Marriage therapy is an attempt to assist a couple in addressing a range of issues that they might be experiencing in their marriage, as well as to motivate them to step forward and have a more fulfilling relationship. Couples seek therapy for a deeper understanding of what has gone wrong with their marriage, regardless of the combination of issues. Checkout Marriage Counseling-Spencer Chernick, LMFT – ADHD, Couples, Teens, Children for more info.
It is typical for frustration to build up over time in a marriage as a result of unresolved problems, to the point that one or both spouses may feel hopeless enough to consider divorce. By the time a married couple decides to seek professional support, they have sometimes built up so much animosity that their problems are much more difficult, if not impossible, to overcome. This isn’t to say that the marriage can’t be saved. Counseling may help a couple rebuild or repair their relationship, even if one or both partners feel that getting help is an admission of failure.

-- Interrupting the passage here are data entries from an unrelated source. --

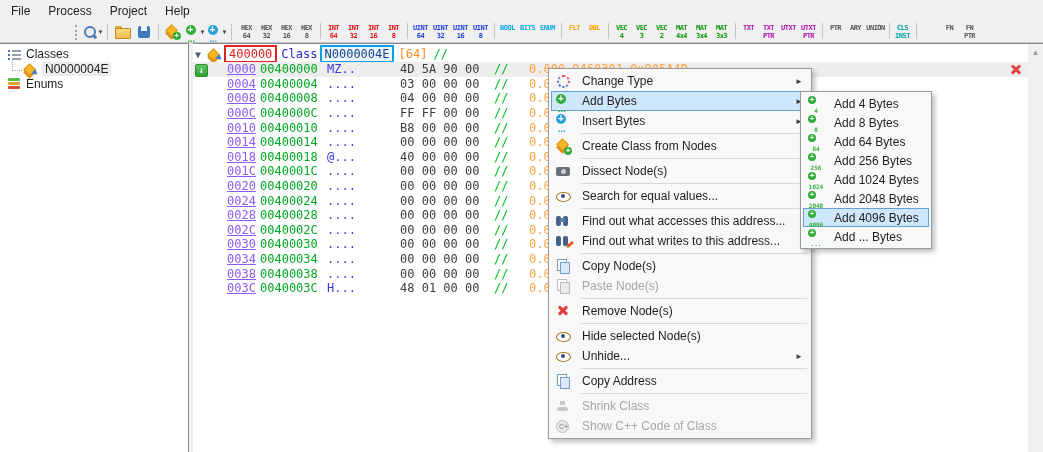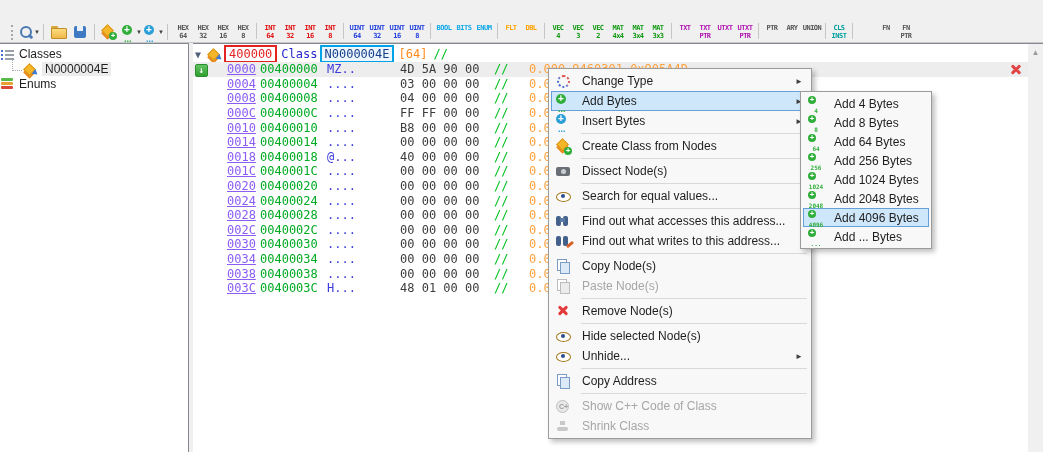"File" div { html: none -> <div> <div>File</div> <div>Process</div> <div>Project</div> <div>Help</div> </div> }
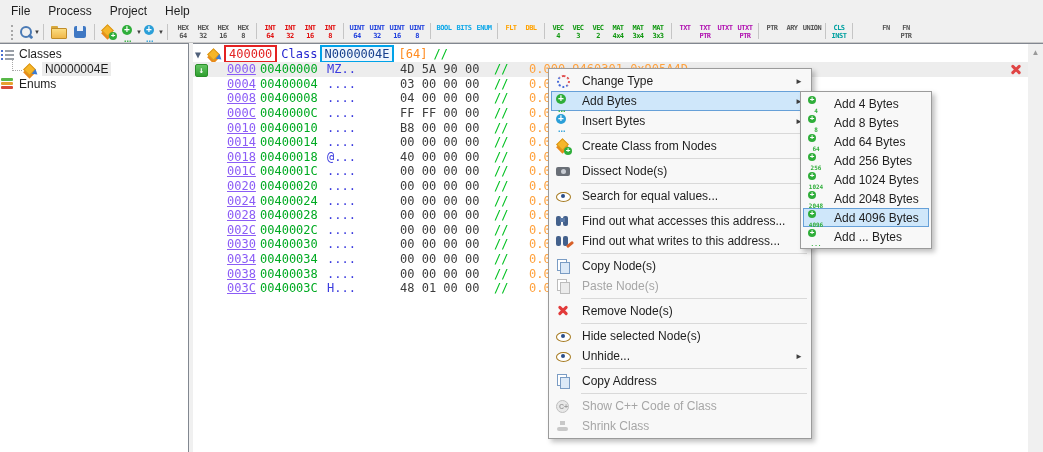"HEX" #toolbar { justify-content: none -> center }
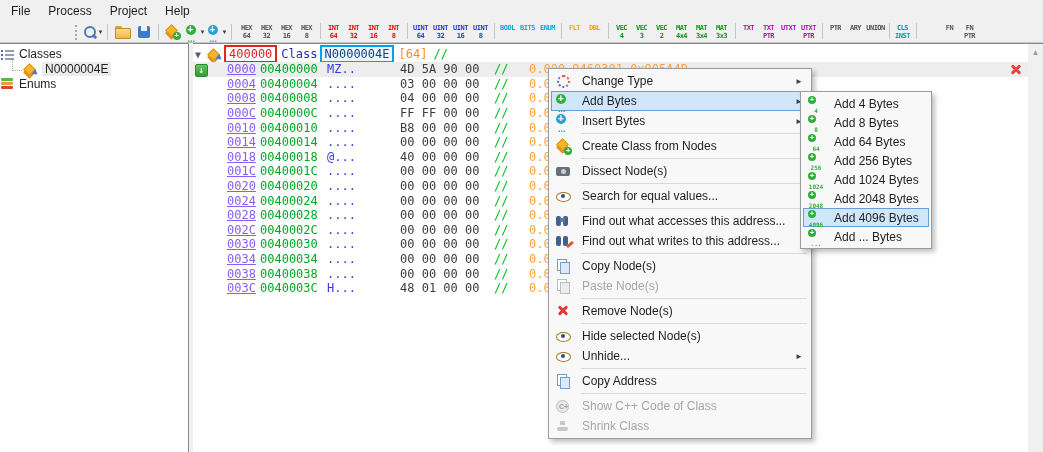"Classes" .tree-row.lvl0 { padding-left: 0 -> 7px }
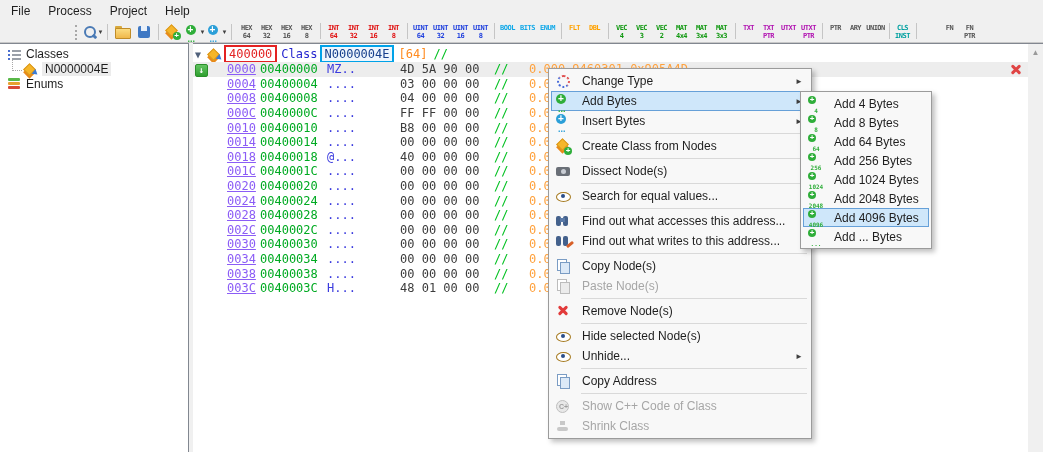"Show C++ Code of Class" div.menu-item { order: before "Shrink Class" -> after "Shrink Class" }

Even though marriage therapy is normally done with both spouses present, there are occasions when a more driven spouse can benefit greatly from individual sessions about their marriage or any personal issues that are affecting their relationship. Counseling typically lasts just a few hours, before the issues are resolved or the couple feels secure enough to address any remaining issues on their own.
No one expects their marriage to end in divorce when they enter it. Due to the fact that almost half of all marriages end in divorce, couples are more likely to pursue marital therapy. Marriage therapy should be seen as a constructive way to strengthen or enhance something worth saving, rather than a last-ditch attempt to save a strained relationship. Many couples suffer for years before deciding to seek help from a marriage counsellor in order to “save” their relationship.
Couples should not have to wait until they feel divorce is their only choice to seek therapy. Marriage counsellors can also be very helpful early in a marriage, or when the couple first discovers any issues. The only exception to marital counseling’s possible efficacy is when there is serious domestic violence, or even moderate domestic violence, and the abusive spouse or partners fail to seek treatment for the violence.